1.The name of the Corporation is INNOVATE Corp.

2.The amendments set forth herein have been duly adopted by the board of directors and stockholders of the Corporation in accordance with Section 242 of the DGCL.

3.Clause (a) of Article FOURTH of the Corporation’s Second Amended and Restated Certificate of Incorporation is hereby amended and restated to read in its entirety as follows:

“(a) Authorized Capital Stock. The total number of shares of stock which the Corporation shall have authority to issue is 270,000,000 shares of capital stock, consisting of (i) 250,000,000 shares of common stock, par value $0.001 per share (the “Common Stock”), and (ii) 20,000,000 shares of preferred stock, par value $0.001 per share (the “Preferred Stock”).

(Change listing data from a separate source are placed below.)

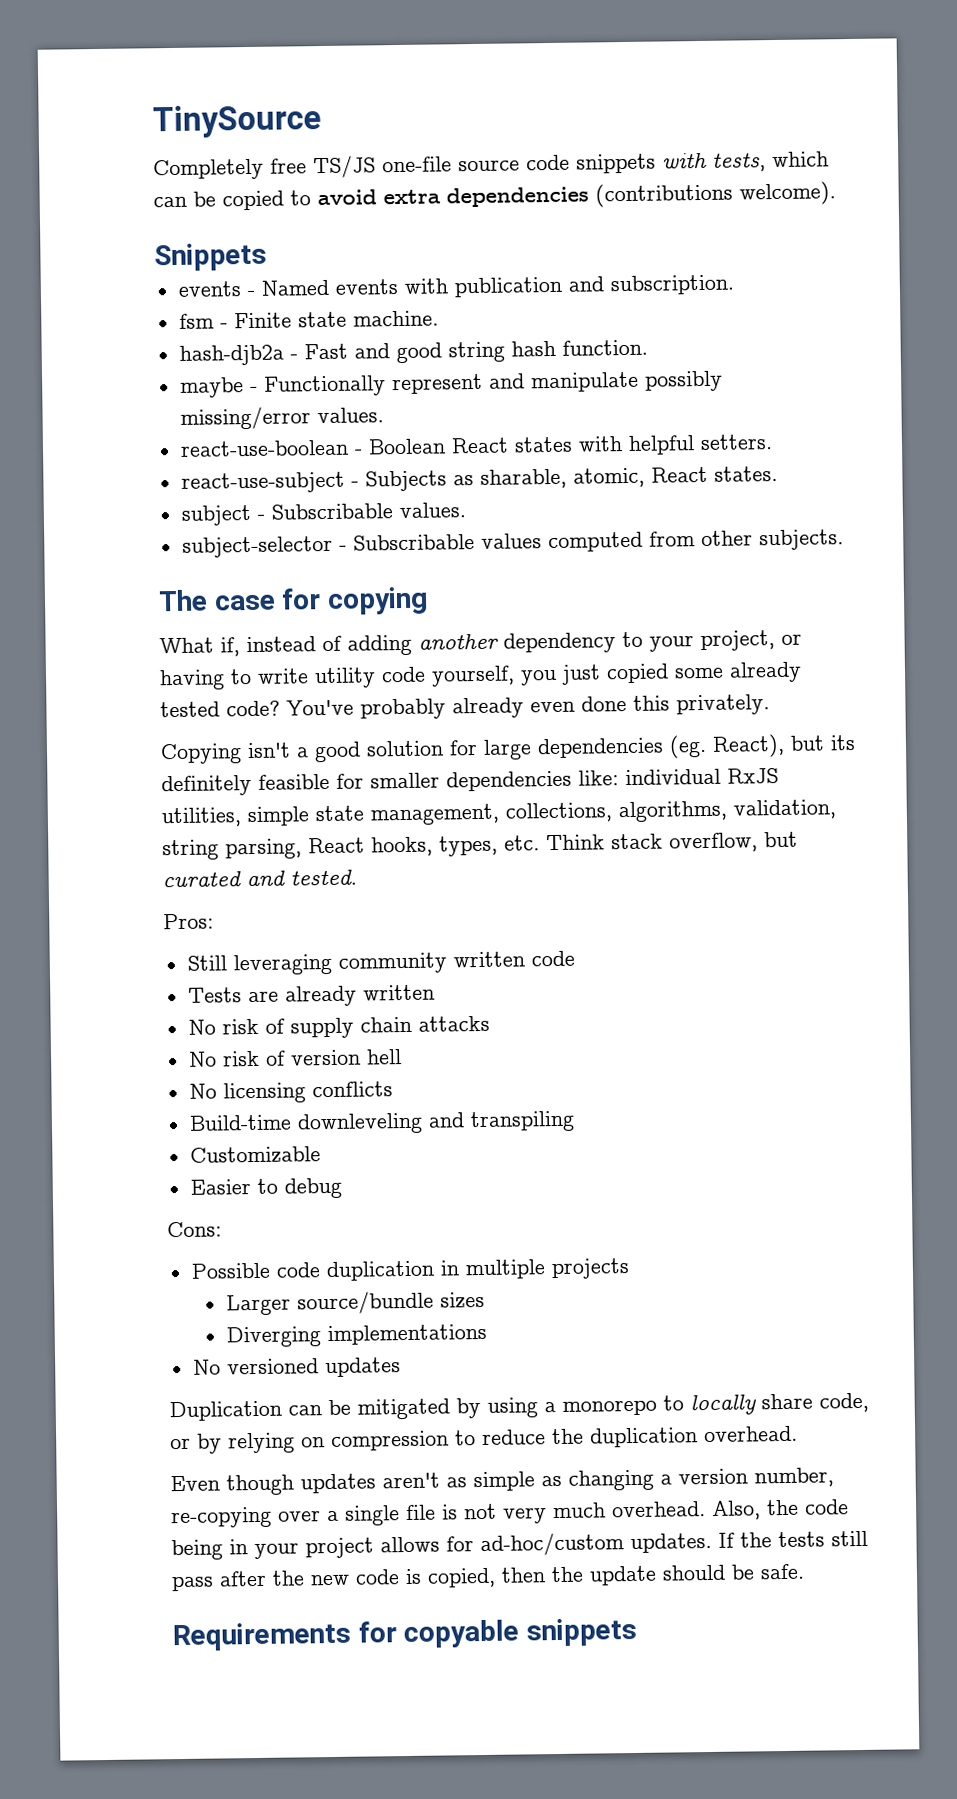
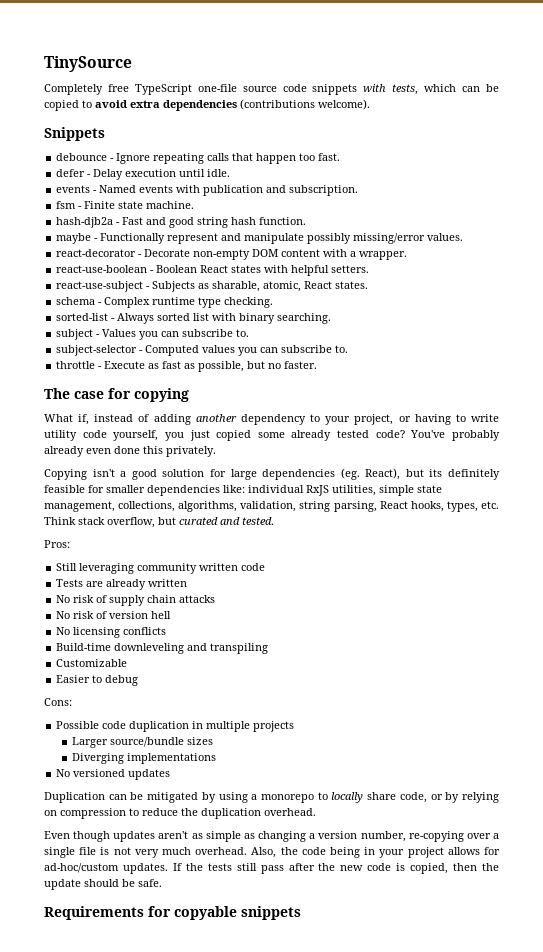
[313,155,376,179] TS/JS -> [134,84,192,95] TypeScript
(267, 257) none -> [56,153,341,164] [56,169,231,180] // debounce - Ignore repeating calls that happen too fast. // defer - Delay execution until idle.
(384, 415) none -> [56,249,408,260] // react-decorator - Decorate non-empty DOM content with a wrapper.
[180,502,466,526] [181,529,844,558] subject - Subscribable values. // subject-selector - Subscribable values computed from other subjects. -> [56,297,274,308] [56,313,332,324] [56,329,250,340] [56,345,349,356] [56,361,318,372] schema - Complex runtime type checking. // sorted-list - Always sorted list with binary searching. // subject - Values you can subscribe to. // subject-selector - Computed values you can subscribe to. // throttle - Execute as fast as possible, but no faster.

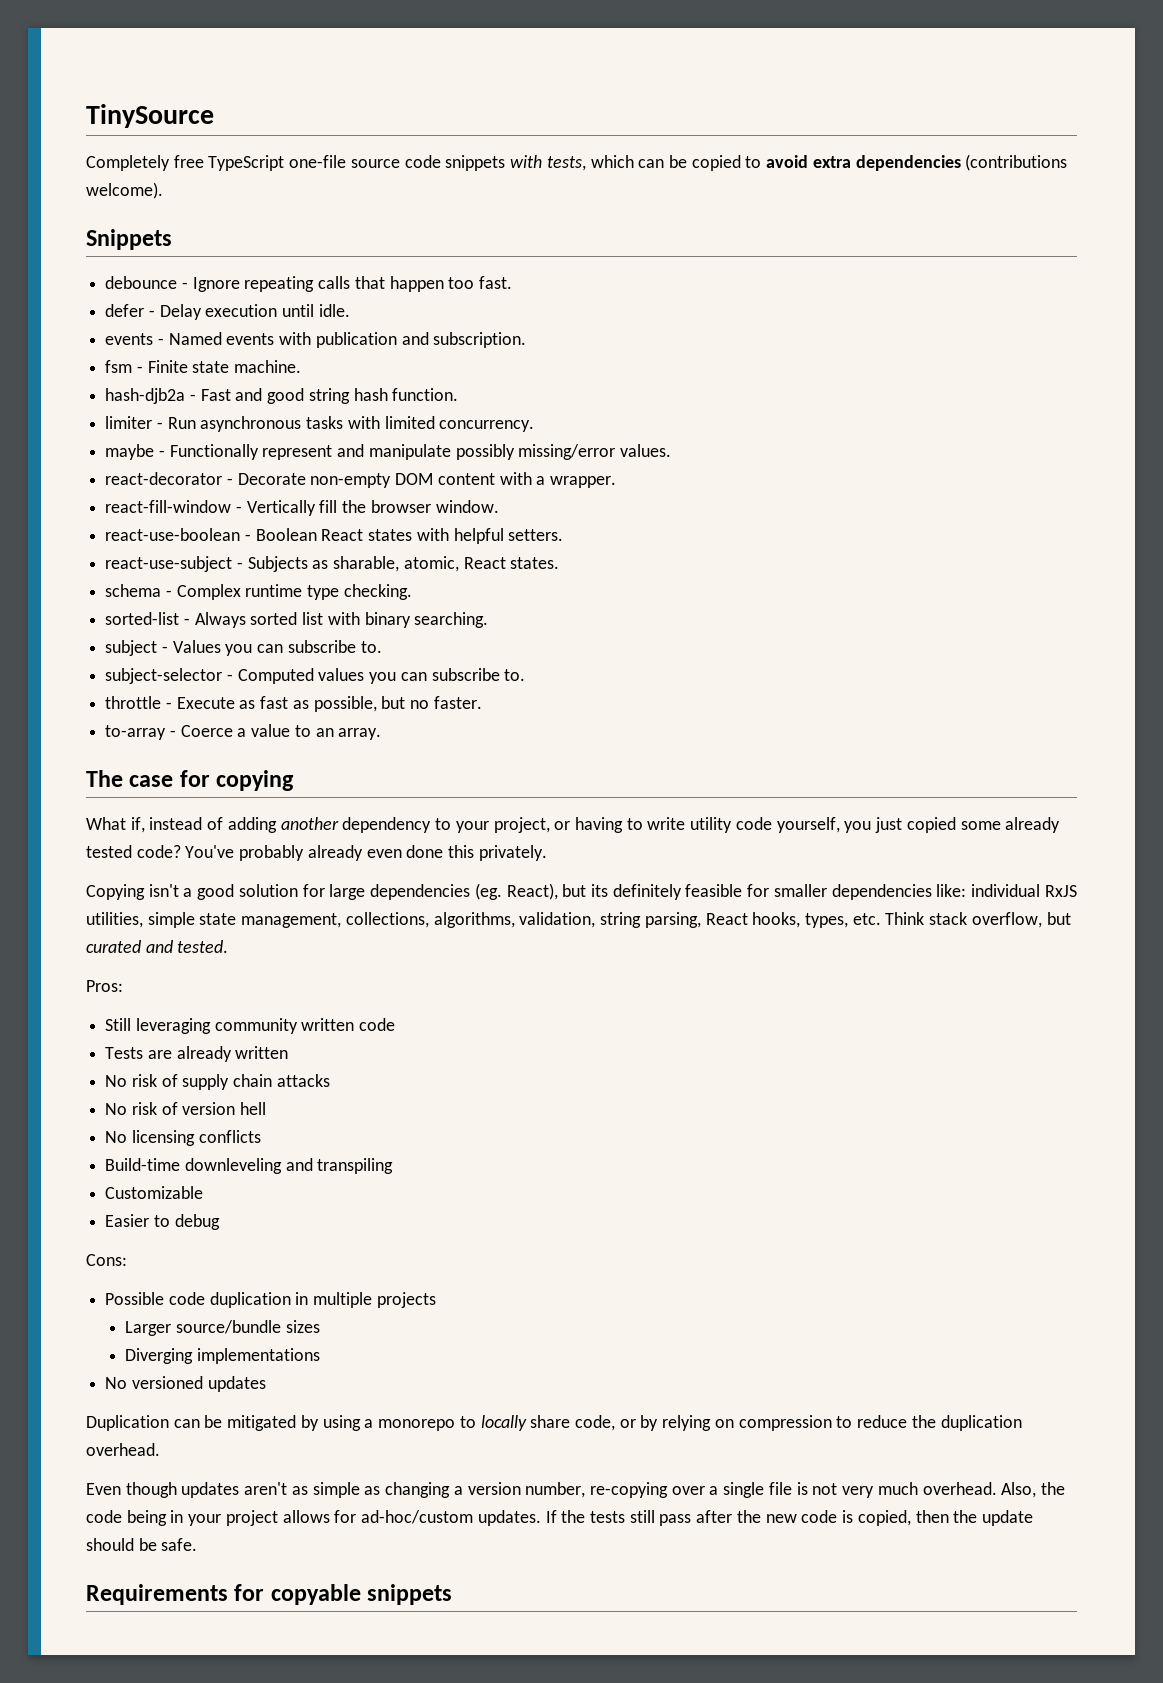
(307, 221) none -> [105,416,535,432] // limiter - Run asynchronous tasks with limited concurrency.
(408, 255) none -> [105,500,499,516] // react-fill-window - Vertically fill the browser window.
(318, 365) none -> [105,724,382,740] // to-array - Coerce a value to an array.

Effective at 5:00 p.m., Eastern time, on the date of filing this Certificate of Amendment to the Certificate of Incorporation (the “Effective Time”), a one-for-10 reverse stock split of the Corporation’s Common Stock shall become effective (the “Reverse Stock Split”), pursuant to which each ten shares of Common Stock issued and held of record by each stockholder of the Corporation, or held by the Corporation in treasury stock, immediately prior to the Effective Time (“Old Common Stock”) shall be reclassified and combined into one validly issued, fully-paid and nonassessable share of Common Stock automatically and without any action by the holder thereof upon the Effective Time and shall represent one share of Common Stock from and after the Effective Time (“New Common Stock”). The par value of the New Common Stock following the Reverse Stock Split shall remain at $0.001 per share.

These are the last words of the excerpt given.